Non devi dire bugie. Le bugie hanno le gambe corte. Se dici una bugia ti si allunga il naso. Quante volte ci hanno ripetuto queste cose da bambini? Ed ecco Netflix che rivolge proprio la sua attenzione alla menzogna, con una serie nuova di zecca. Si tratta di Sick Note, produzione britannica uscita il 7 novembre scorso e successivamente acquisita dal colosso.

Sulla destra Daniel Glass, interpretato da uno spassoso Rupert Grint (foto dal web)

Daniel Glass, interpretato da Rupert Grint, è una sorta di moderno malato immaginario. Inetto e portato a mentire in maniera quasi compulsiva, incapace di gestire una vita responsabile e adulta. Inventa malattie sempre più assurde per non andare a lavoro, lasciando che anche la sua relazione con Becca, la sua ragazza, naufraghi lentamente a causa delle menzogne.

La svolta arriva insieme a Ian Glennis, medico altrettanto inetto e co-protagonista dell’intera vicenda che seguirà. Daniel infatti incontra l’oncologo al fine di giustificare il supposto e persistente dolore al polso e rimanere qualche altro giorno a casa. Invece del consueto medico incontra Ian, che oltre ad essere palesemente impreparato nella sua professione, lo lascia di stucco comunicandogli un’orribile notizia. A quanto pare Daniel ha un cancro all’asnofago (esofago).

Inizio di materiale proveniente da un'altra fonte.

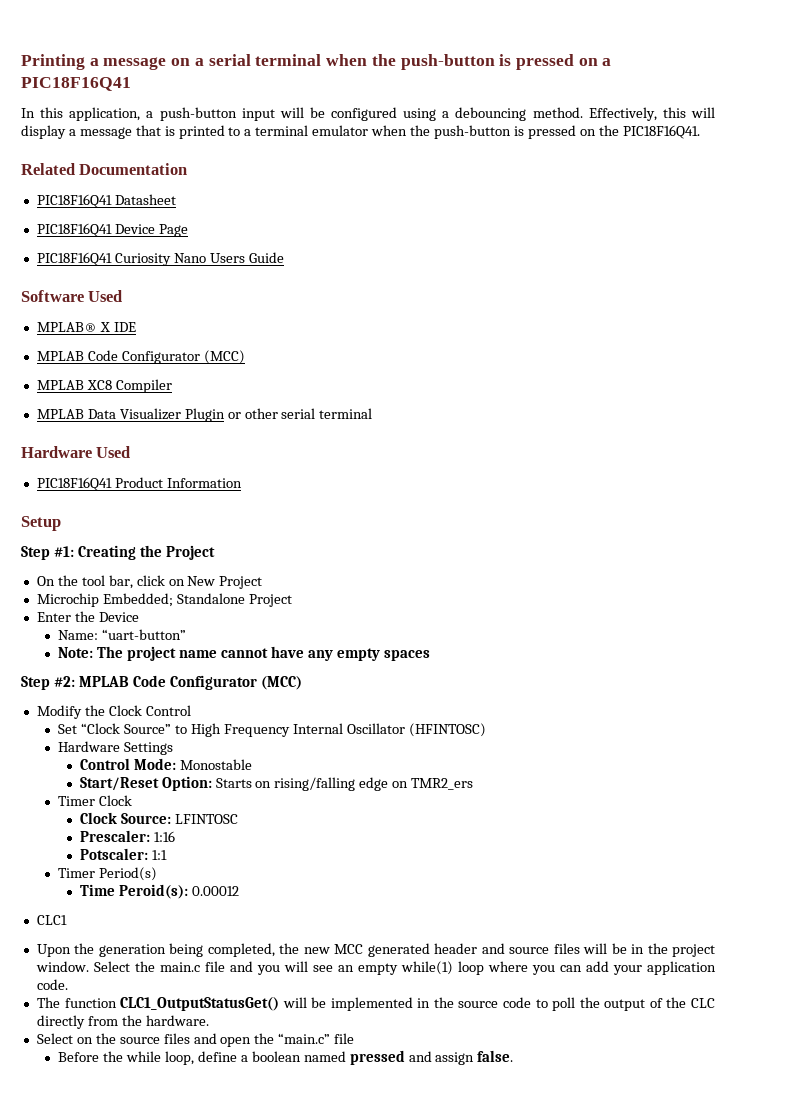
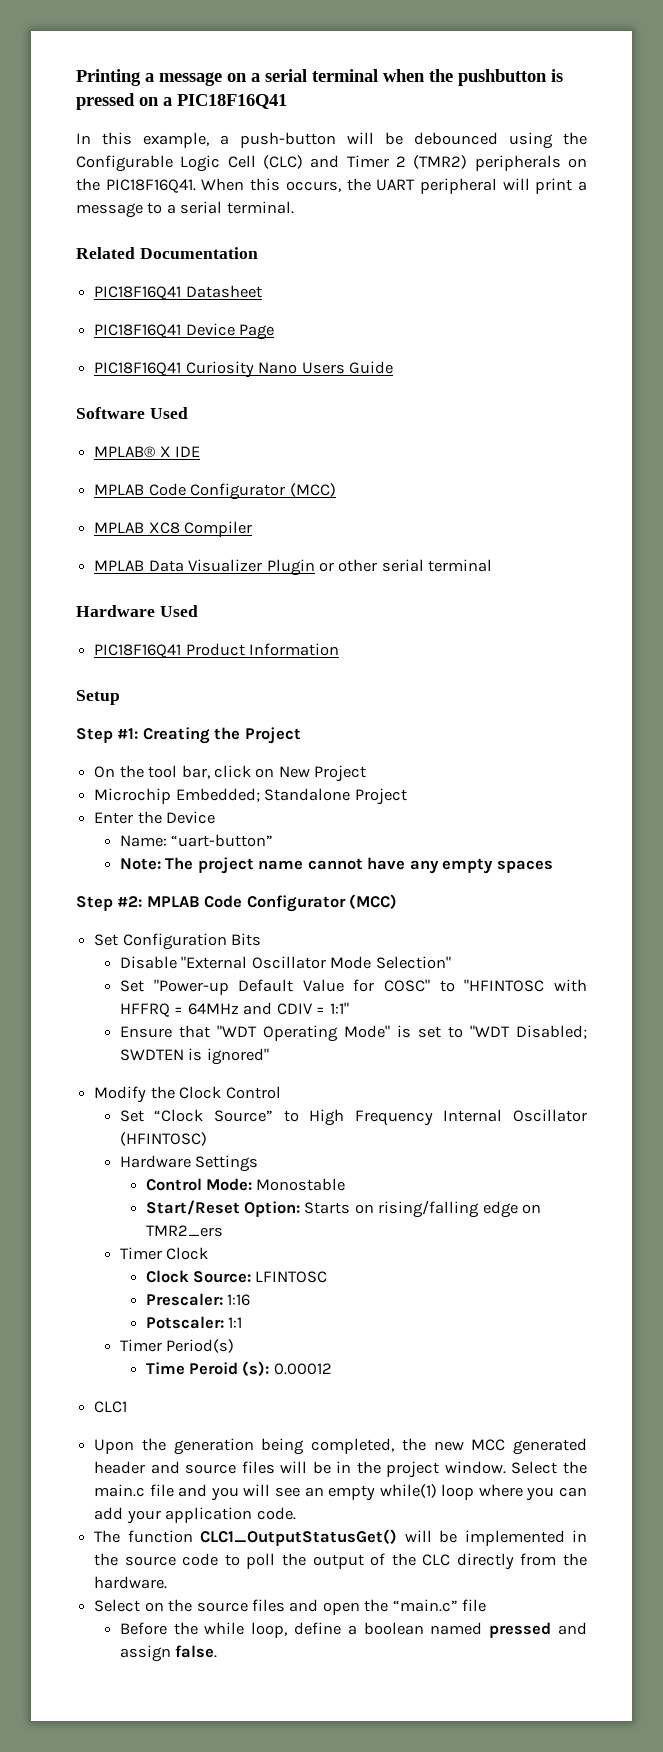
[400,54,495,70] push-button -> [458,69,547,86] pushbutton
[69,107,141,121] application, -> [143,132,209,148] example,
[241,107,715,121] [21,125,700,139] input will be configured using a debouncing method. Effectively, this will display a message that is printed to a terminal emulator when the push-button is pressed on the PIC18F16Q41. -> [347,132,587,149] [76,155,587,172] [76,178,587,194] [76,201,294,218] will be debounced using the Configurable Logic Cell (CLC) and Timer 2 (TMR2) peripherals on the PIC18F16Q41. When this occurs, the UART peripheral will print a message to a serial terminal.
(302, 683) none -> [94,933,262,950] [119,956,451,969] [119,979,588,995] [119,1002,349,1017] [119,1025,587,1042] [119,1048,269,1065] // Set Configuration Bits // Disable "External Oscillator Mode Selection" // Set "Power-up Default Value for COSC" to "HFINTOSC with HFFRQ = 64MHz and CDIV = 1:1" // Ensure that "WDT Operating Mode" is set to "WDT Disabled; SWDTEN is ignored"
[118,884,188,899] Peroid(s): -> [189,1361,270,1376] Peroid (s):

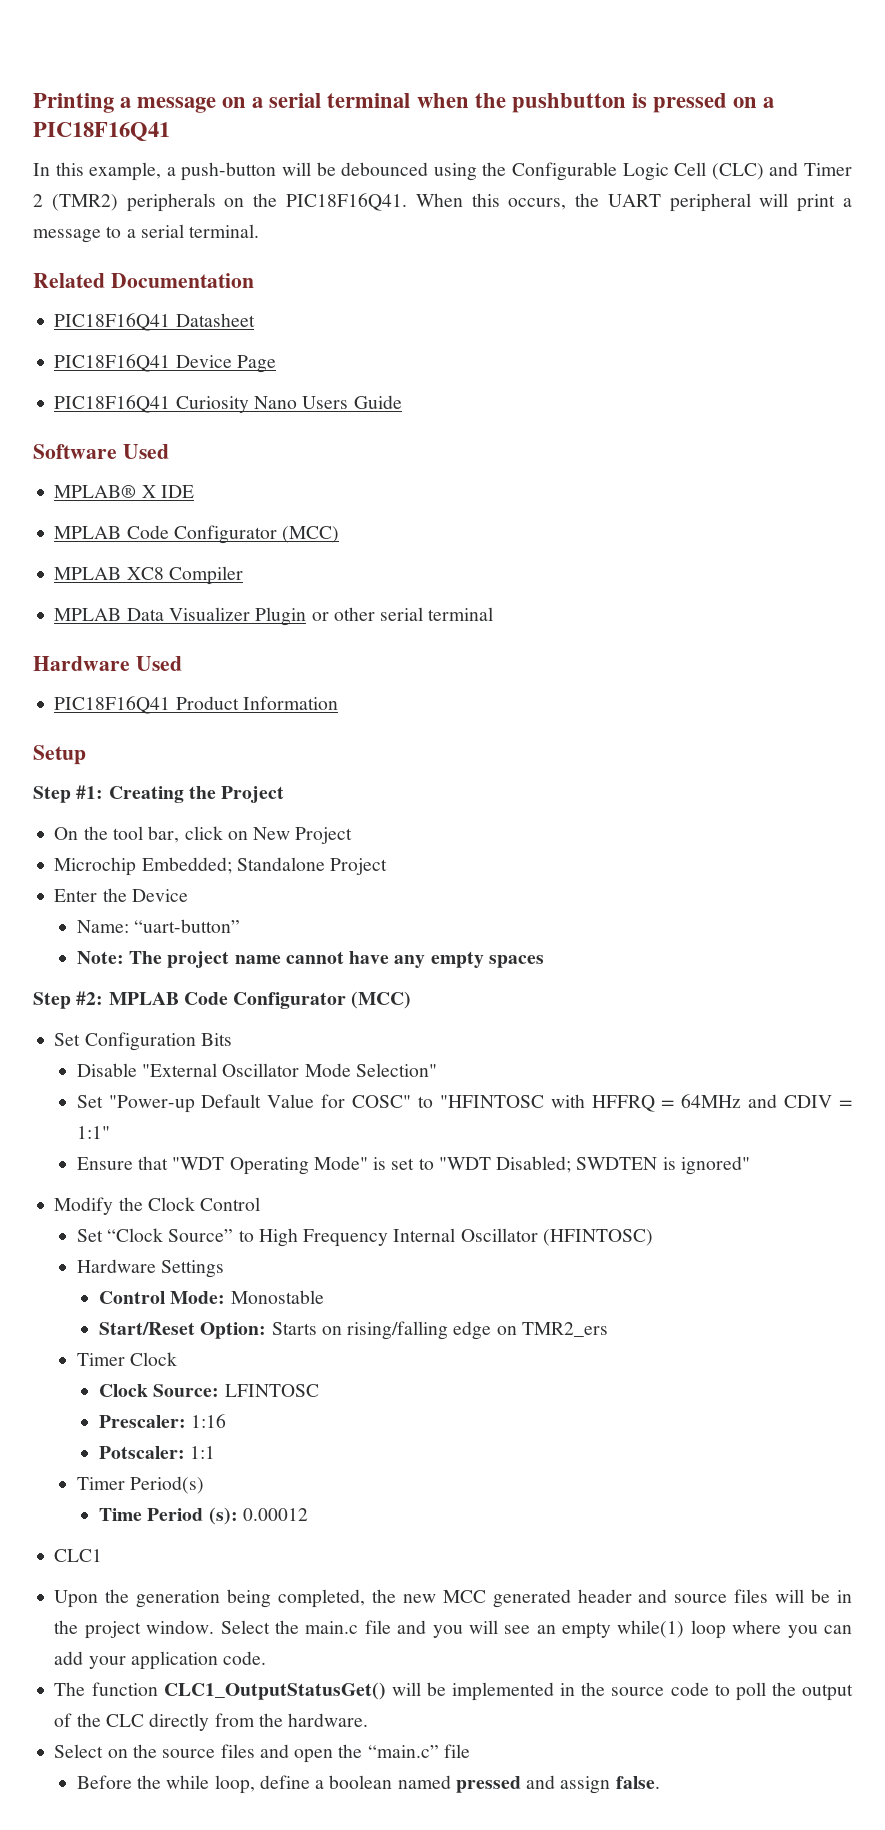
[189,1362,239,1375] Peroid -> [147,1508,204,1521] Period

Rupert Grint e Nick Frost, interprete dell’inetto dottore Ian Glennis (foto dal web)

Il protagonista decide perciò di comunicare immediatamente la triste notizia ai suoi cari e di smettere di mentire, notando quanto in poche ore la sua vita subisca un decisivo e netto miglioramento. I genitori, solitamente distanti, si riscoprono affettuosi. Becca, la quale era in procinto di lasciarlo, lo riaccoglie nella sua vita e nella sua casa. Daniel riesce persino a salvare il proprio posto di lavoro.

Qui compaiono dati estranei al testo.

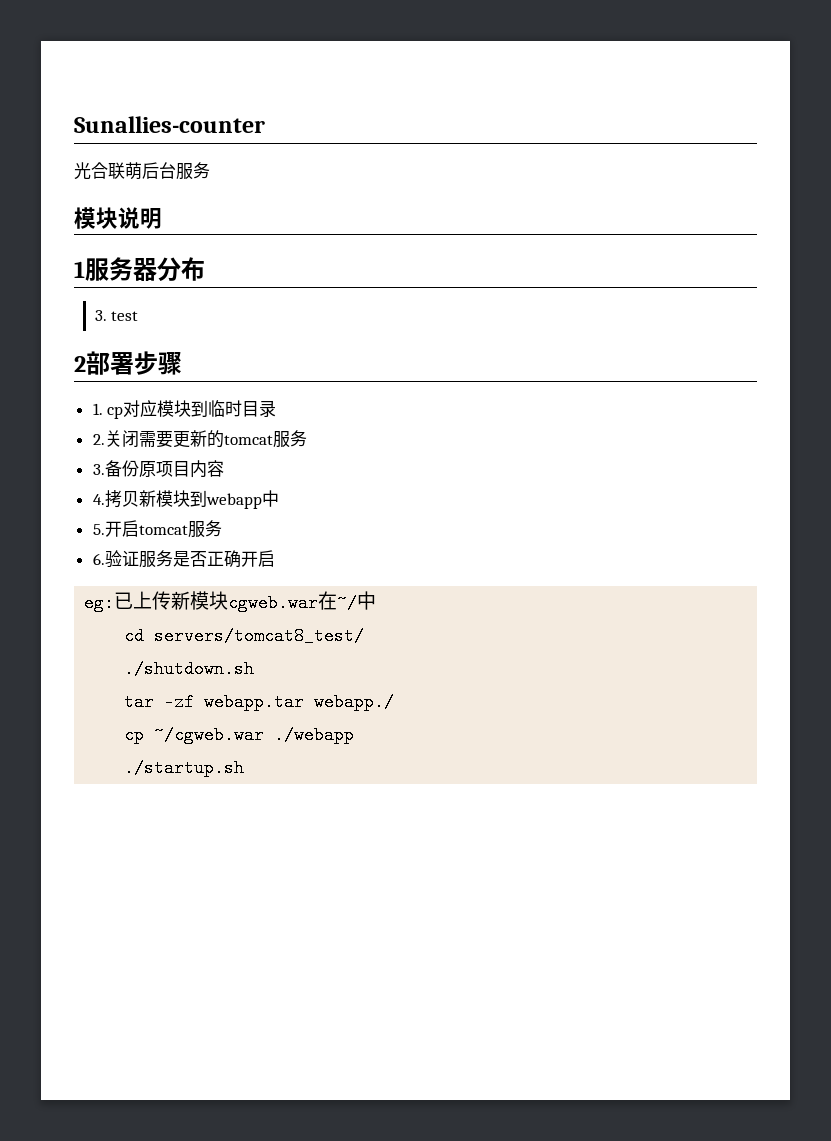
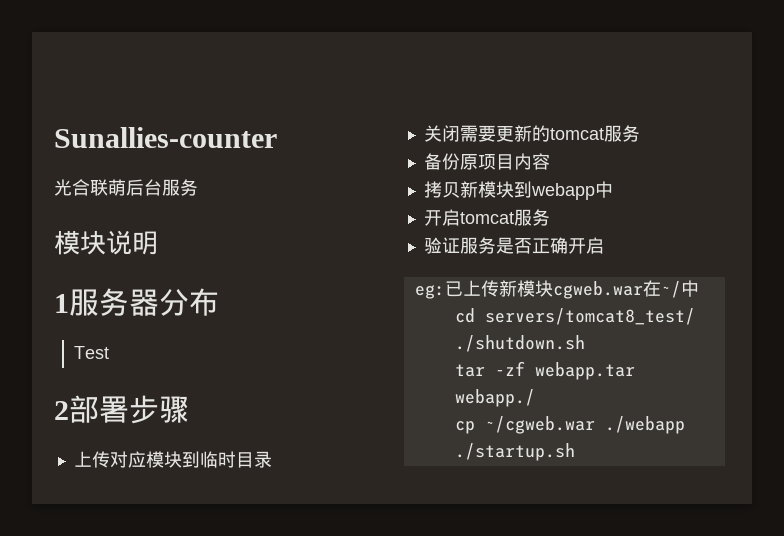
[94,310,139,321] 3. test -> [74,346,110,359] Test
[92,403,124,419] 1. cp -> [73,451,110,468] 上传
[92,434,105,445] 2. -> (272, 459) none
[92,464,105,475] 3. -> (640, 133) none
[92,494,105,505] 4. -> (550, 161) none
[92,524,105,535] 5. -> (613, 189) none
[92,553,105,565] 6. -> (550, 217) none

Ecco che però arriva la svolta interessante si Sick Note: il giorno seguente, il dottor Glennis lo contatta per rivelargli che, alla fine dei conti, si era sbagliato. Daniel non ha nessun tumore. Cosa fare a questo punto? Ma ovviamente inscenare la più colossale delle bugie, continuando a sostenere di avere il cancro, ricattando il medico con la minaccia di farlo radiare dall’albo. Il povero dottore deve quindi rassegnarsi a diventare complice di tale gargantuesca frode

Da qui in poi parliamo di situazioni assurde, al limite del folle, con note surreali spesso estreme. Sick Note finisce quindi a costituirsi come una black comedy vera e propria, dove le vicende raggiungo paradossi a dir poco esilaranti. Irriverente e fresca, le due stagioni non dovrebbero assolutamente deludere gli amanti del genere.

I due protagonisti in uno dei tanti momenti di spavento (foto dal web)

I due protagonisti sono circondati da altrettante macchiette. Abbiamo quindi Kenny West, il capo di Daniel – sfacciato imprenditore – rappresenta benissimo il prototipo dell’uomo occidentale arrogante e maschilista, concentrato unicamente sulla carriera e il profitto.

Il ruolo negativo, certamente non è limitato a lui. Perché Sick Note si concentra proprio su questo: sul mettere in evidenza “la cattiveria” non tanto di coloro che mentono, ma proprio di quelli che non lo fanno. La serie affronta oltretutto una serie di temi piuttosto delicati con il consueto e delizioso umorismo inglese: il tumore, la depressione, l’ipersessualità.

Quindi, come accennato in precedenza, è il nonsense a farla da padrone, regalandoci tutta una serie di vicende che pervadono entrambe le stagioni di una vena di follia quasi estrema. Saranno infatti numerose le volte in cui i due protagonisti principali correranno il rischio di farsi scoprire o subiranno – a ragione – l’accusa di tramare qualcosa di losco. In sostanza saranno continuamente costretti a rimettersi in gioco e impelagarsi in avventure sempre più rocambolesche e assurde, finendo quasi per configurarsi come un moderno Hellzapoppin’.